▶ **Requirement**: Go through the data below and return each line where the string "well" occurs.
___ Input data ___
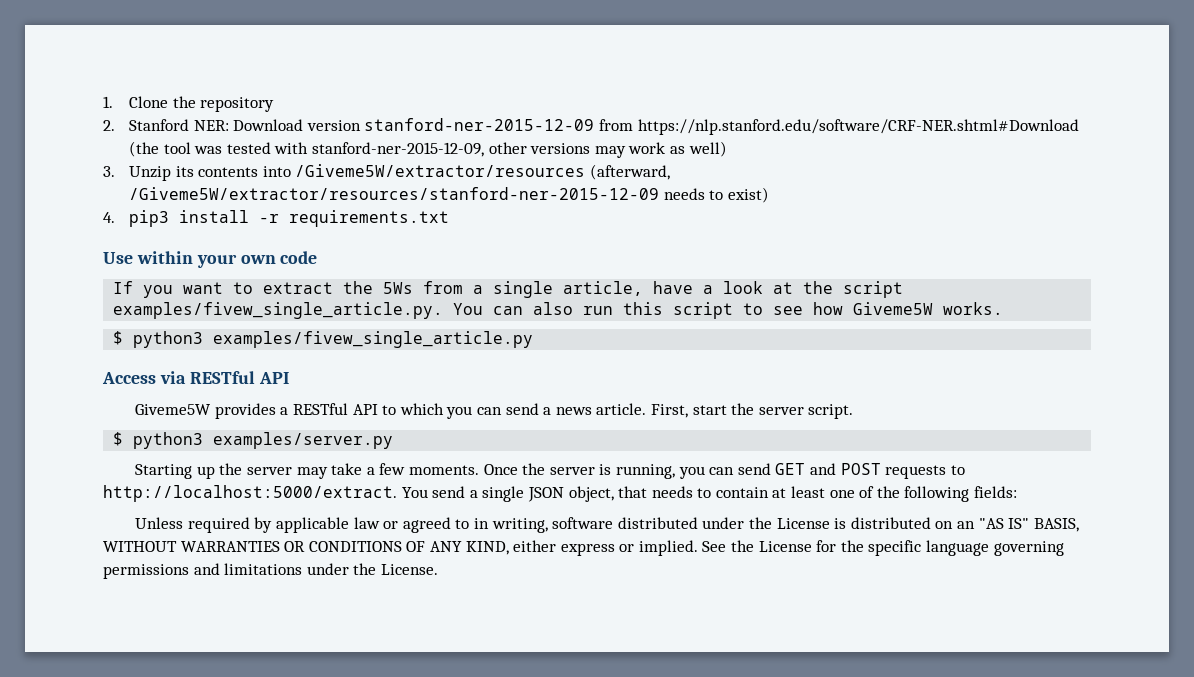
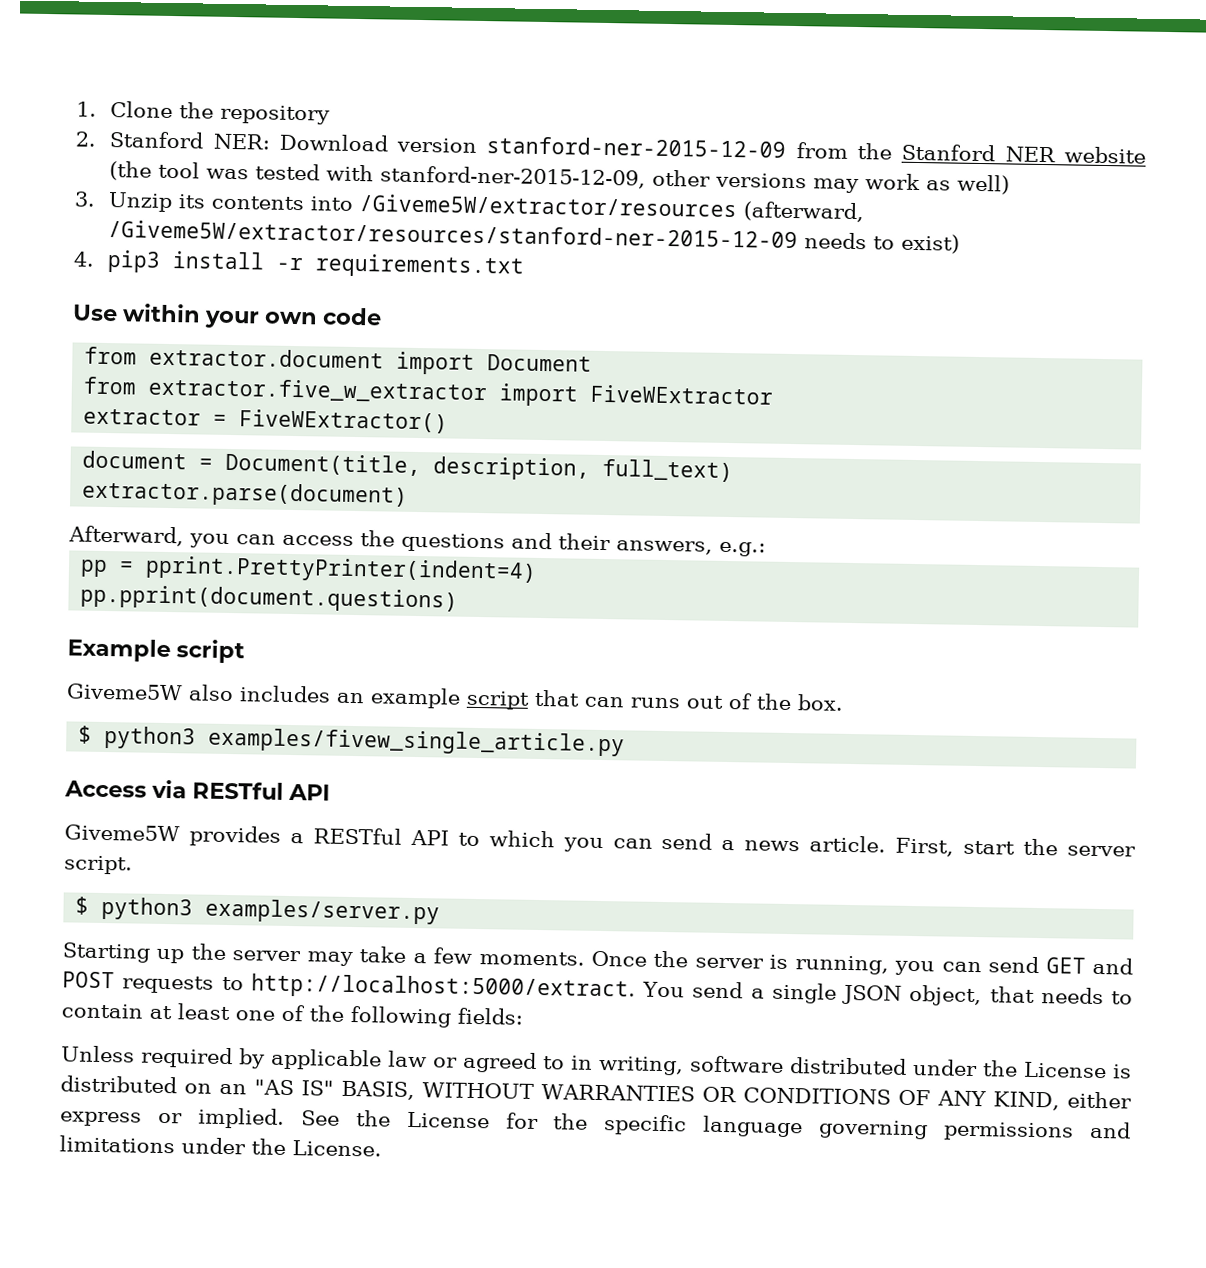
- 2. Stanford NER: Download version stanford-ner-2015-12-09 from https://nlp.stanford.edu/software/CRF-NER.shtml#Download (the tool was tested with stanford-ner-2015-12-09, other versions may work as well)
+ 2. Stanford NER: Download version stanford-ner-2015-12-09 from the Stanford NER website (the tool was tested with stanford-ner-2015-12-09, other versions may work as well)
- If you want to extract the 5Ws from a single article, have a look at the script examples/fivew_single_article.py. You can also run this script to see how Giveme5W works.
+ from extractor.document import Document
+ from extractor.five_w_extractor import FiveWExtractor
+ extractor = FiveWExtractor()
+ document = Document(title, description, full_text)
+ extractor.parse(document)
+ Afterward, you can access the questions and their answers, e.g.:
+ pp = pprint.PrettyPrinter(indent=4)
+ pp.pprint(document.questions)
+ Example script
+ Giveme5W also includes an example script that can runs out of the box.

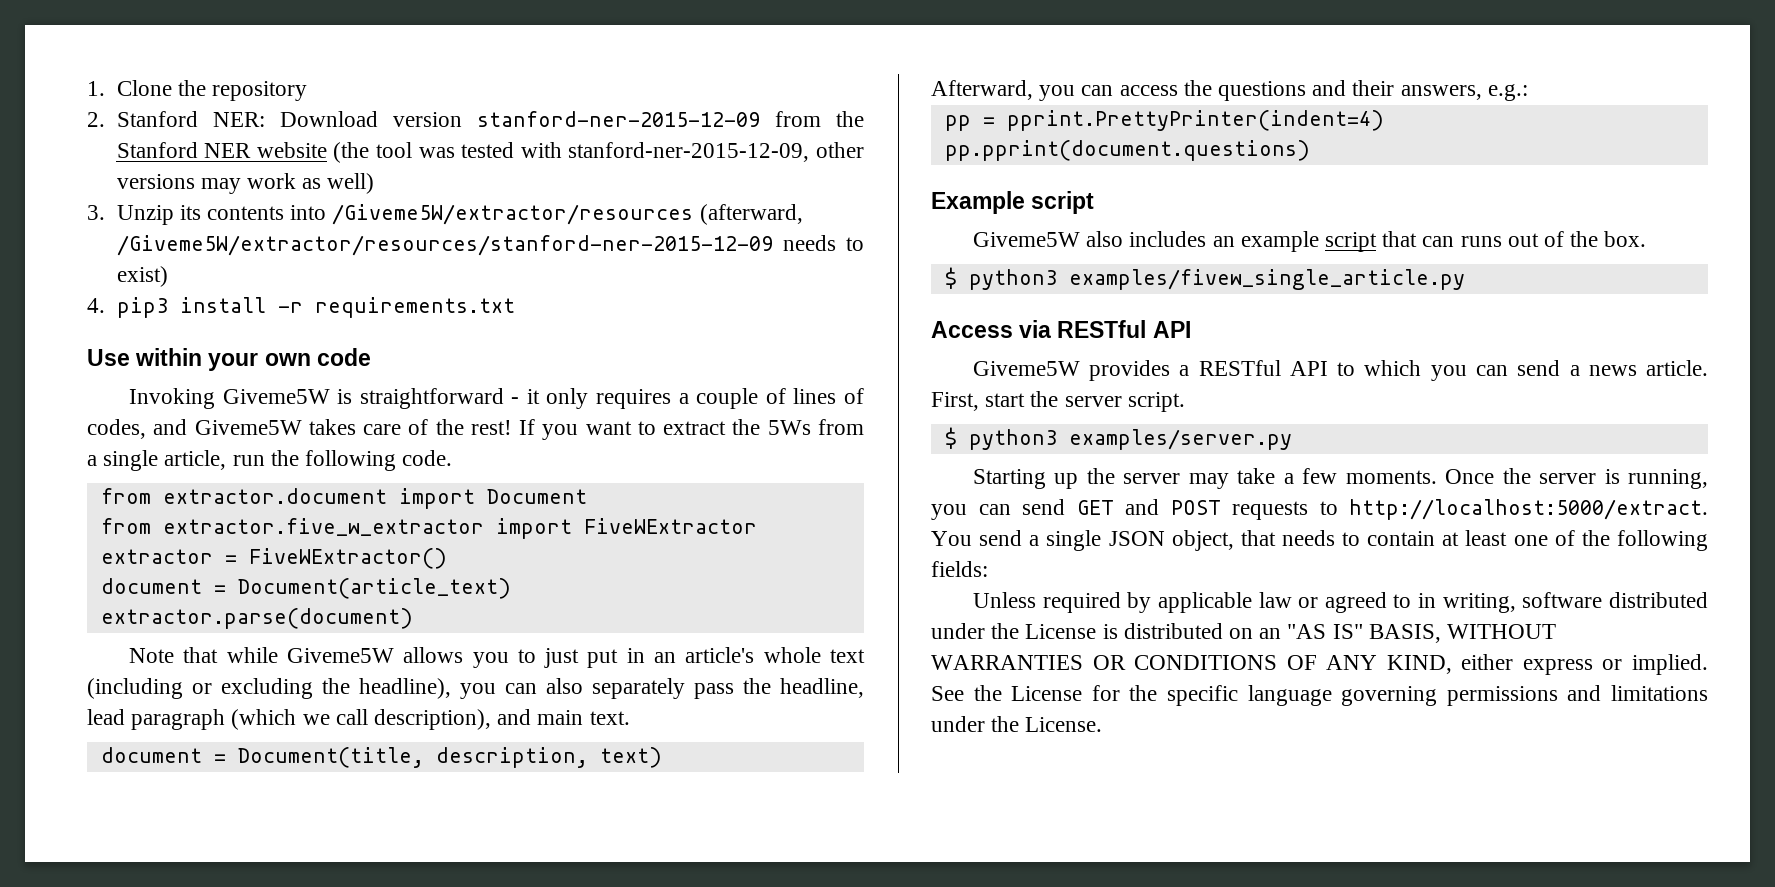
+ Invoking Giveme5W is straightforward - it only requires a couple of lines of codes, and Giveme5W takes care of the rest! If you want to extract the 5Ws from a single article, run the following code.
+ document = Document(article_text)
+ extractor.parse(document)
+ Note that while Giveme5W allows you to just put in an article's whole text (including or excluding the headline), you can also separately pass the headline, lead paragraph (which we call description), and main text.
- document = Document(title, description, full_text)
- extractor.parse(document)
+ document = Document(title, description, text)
___
▶ **Expected output**:
- 2. Stanford NER: Download version stanford-ner-2015-12-09 from https://nlp.stanford.edu/software/CRF-NER.shtml#Download (the tool was tested with stanford-ner-2015-12-09, other versions may work as well)
+ 2. Stanford NER: Download version stanford-ner-2015-12-09 from the Stanford NER website (the tool was tested with stanford-ner-2015-12-09, other versions may work as well)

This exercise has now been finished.